### Exercise
Every record below, from first to last, should be copied exactly; leave the pictures out.

### Extracted information
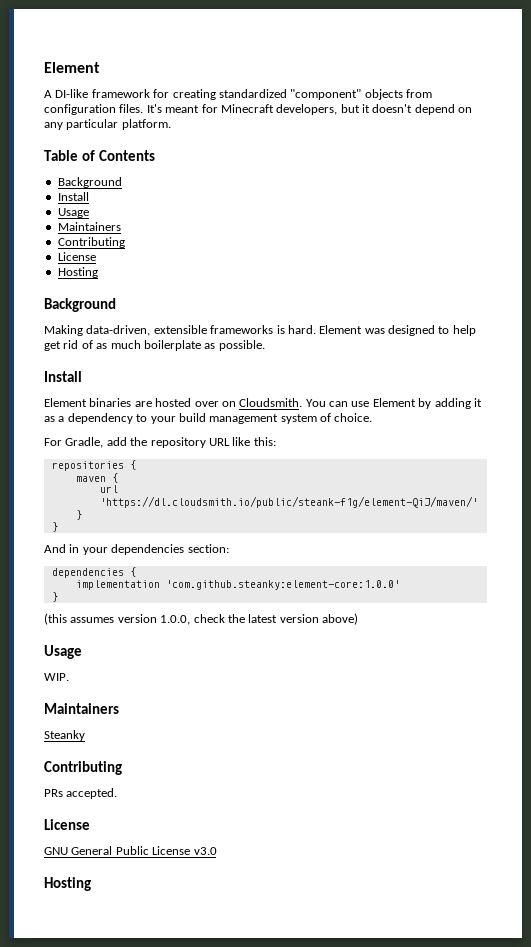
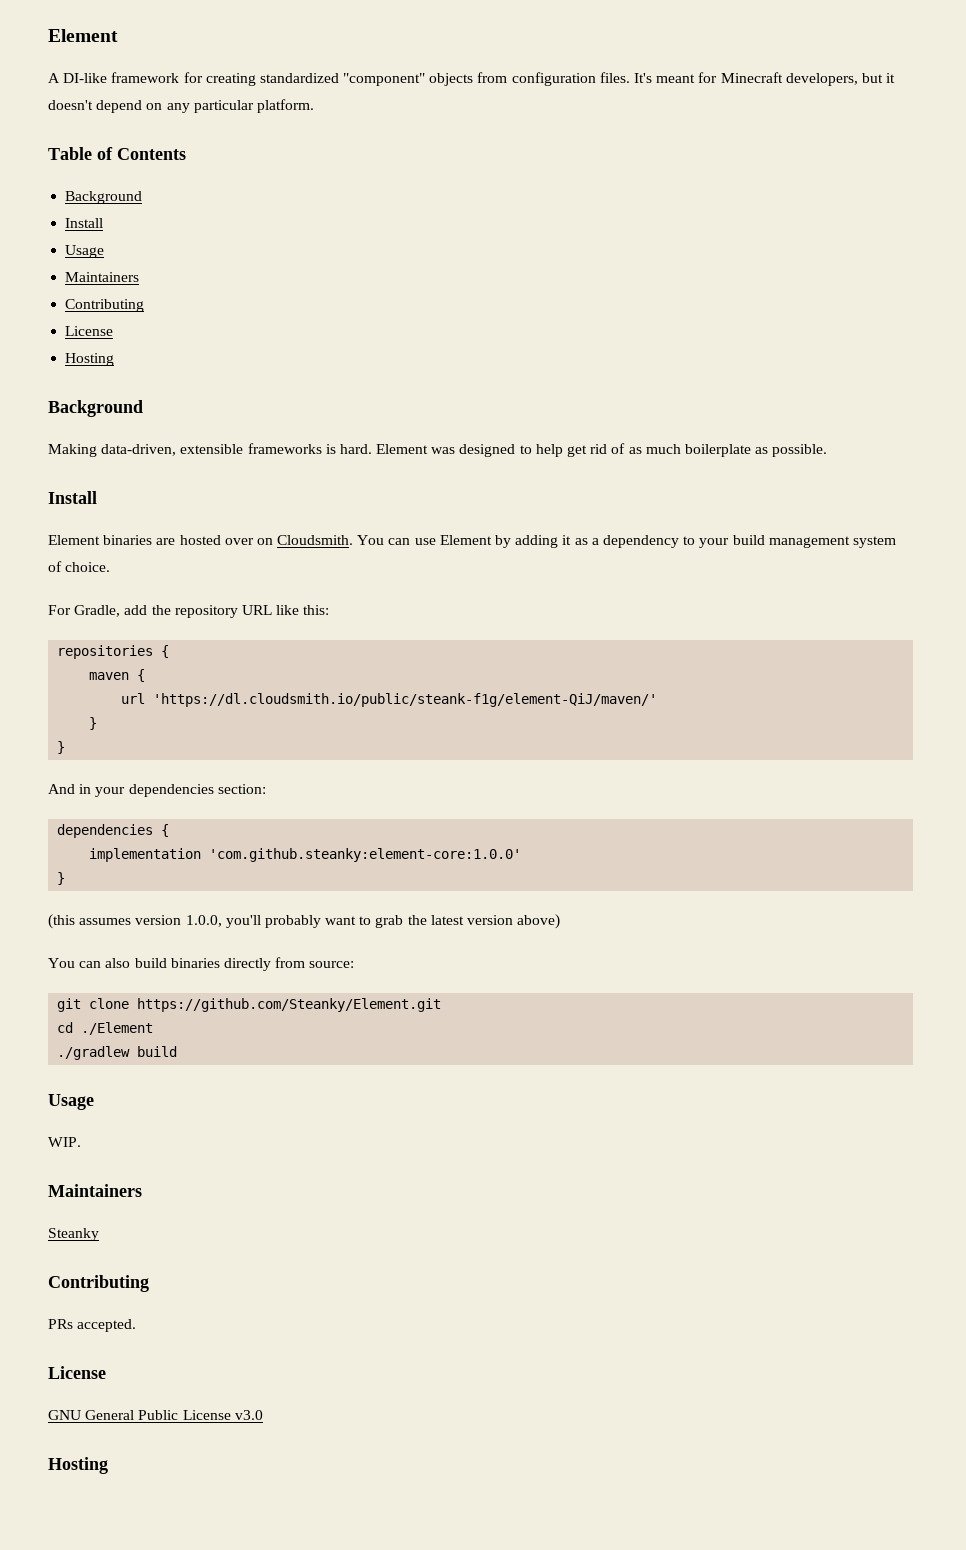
[193,614,225,623] check -> [225,915,404,928] you'll probably want to grab
(358, 619) none -> [48,957,355,971] [57,998,442,1012] [57,1022,154,1035] [57,1046,178,1060] // You can also build binaries directly from source: // git clone https://github.com/Steanky/Element.git // cd ./Element // ./gradlew build

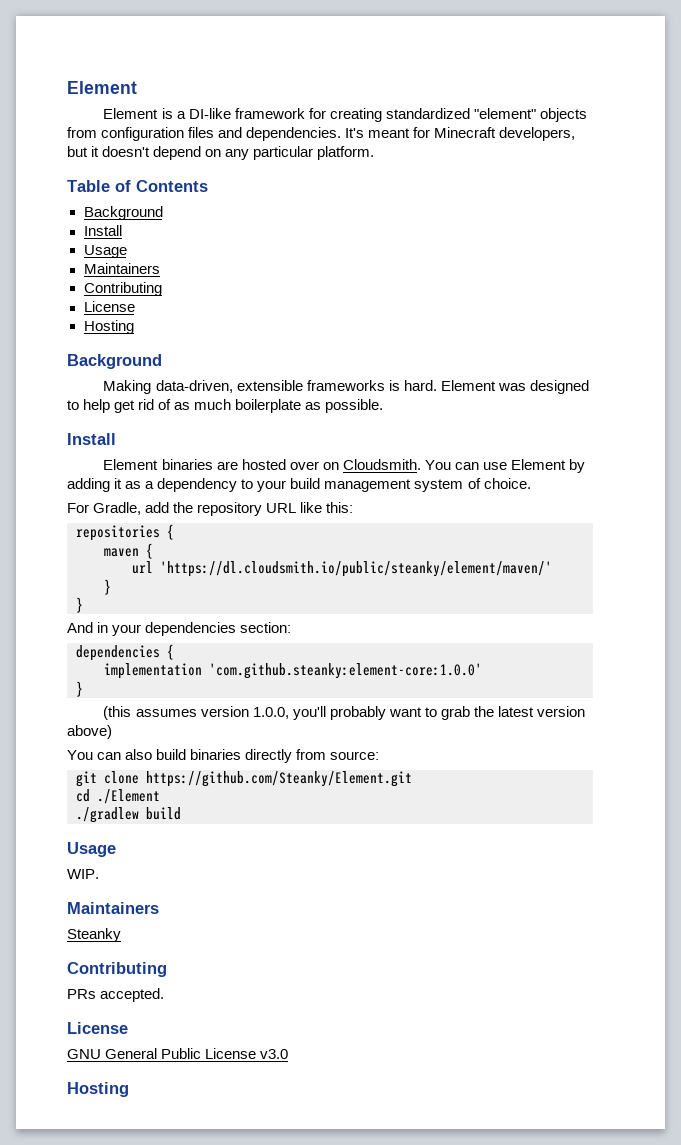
[48,73,60,83] A -> [103,108,186,119] Element is a
[343,73,426,86] "component" -> [473,108,536,119] "element"
[599,72,630,83] files. -> [188,127,342,141] files and dependencies.
[153,693,658,707] 'https://dl.cloudsmith.io/public/steank-f1g/element-QiJ/maven/' -> [160,561,552,577] 'https://dl.cloudsmith.io/public/steanky/element/maven/'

### Response to the task
[193,614,225,623] check -> [225,915,404,928] you'll probably want to grab
(358, 619) none -> [48,957,355,971] [57,998,442,1012] [57,1022,154,1035] [57,1046,178,1060] // You can also build binaries directly from source: // git clone https://github.com/Steanky/Element.git // cd ./Element // ./gradlew build

[48,73,60,83] A -> [103,108,186,119] Element is a
[343,73,426,86] "component" -> [473,108,536,119] "element"
[599,72,630,83] files. -> [188,127,342,141] files and dependencies.
[153,693,658,707] 'https://dl.cloudsmith.io/public/steank-f1g/element-QiJ/maven/' -> [160,561,552,577] 'https://dl.cloudsmith.io/public/steanky/element/maven/'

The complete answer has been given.